## Exercise goal
Reproduce the entries that follow exactly. No picture should appear in the result.

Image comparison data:
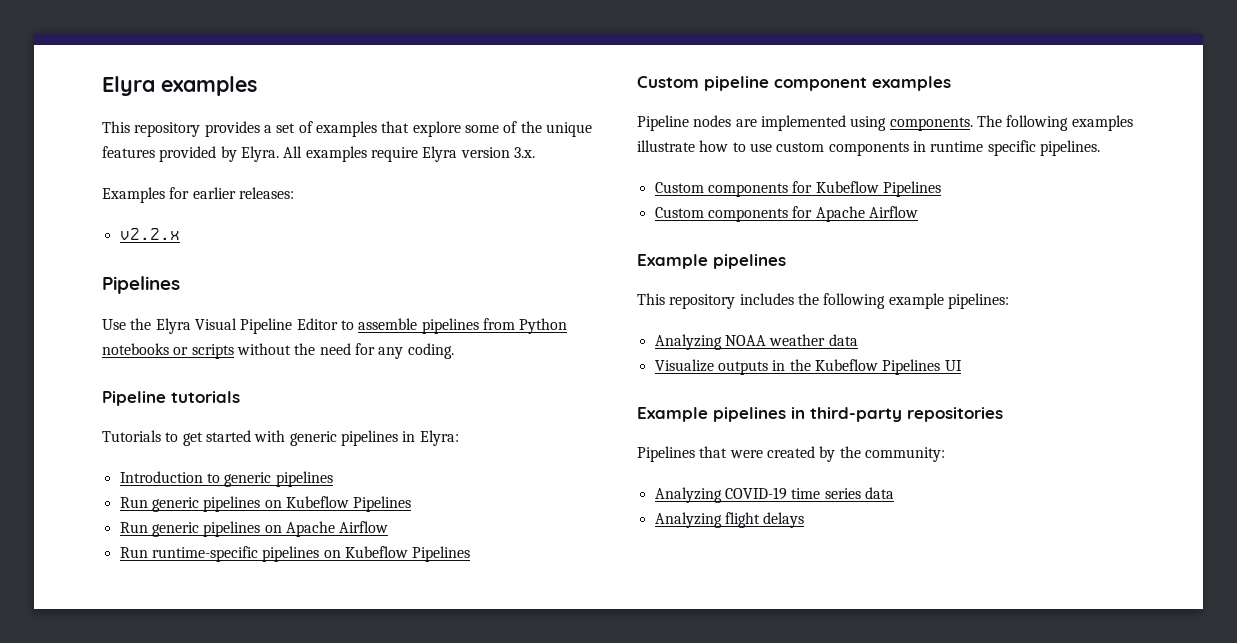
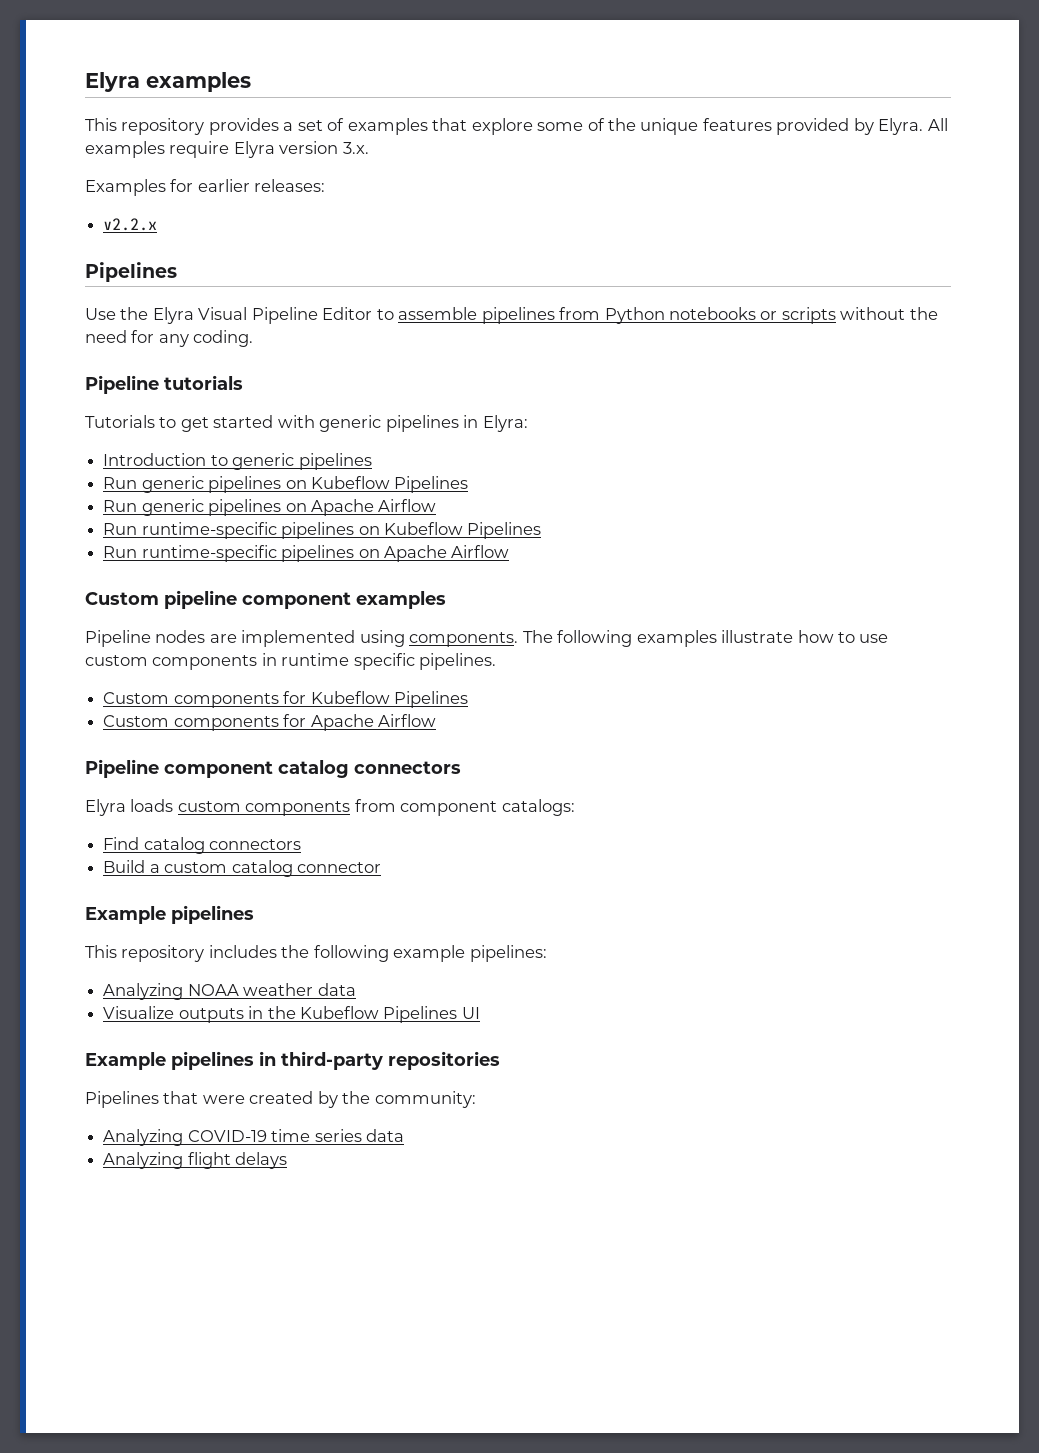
+ Run runtime-specific pipelines on Apache Airflow
+ Pipeline component catalog connectors
+ Elyra loads custom components from component catalogs:
+ Find catalog connectors
+ Build a custom catalog connector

## Answer
+ Run runtime-specific pipelines on Apache Airflow
+ Pipeline component catalog connectors
+ Elyra loads custom components from component catalogs:
+ Find catalog connectors
+ Build a custom catalog connector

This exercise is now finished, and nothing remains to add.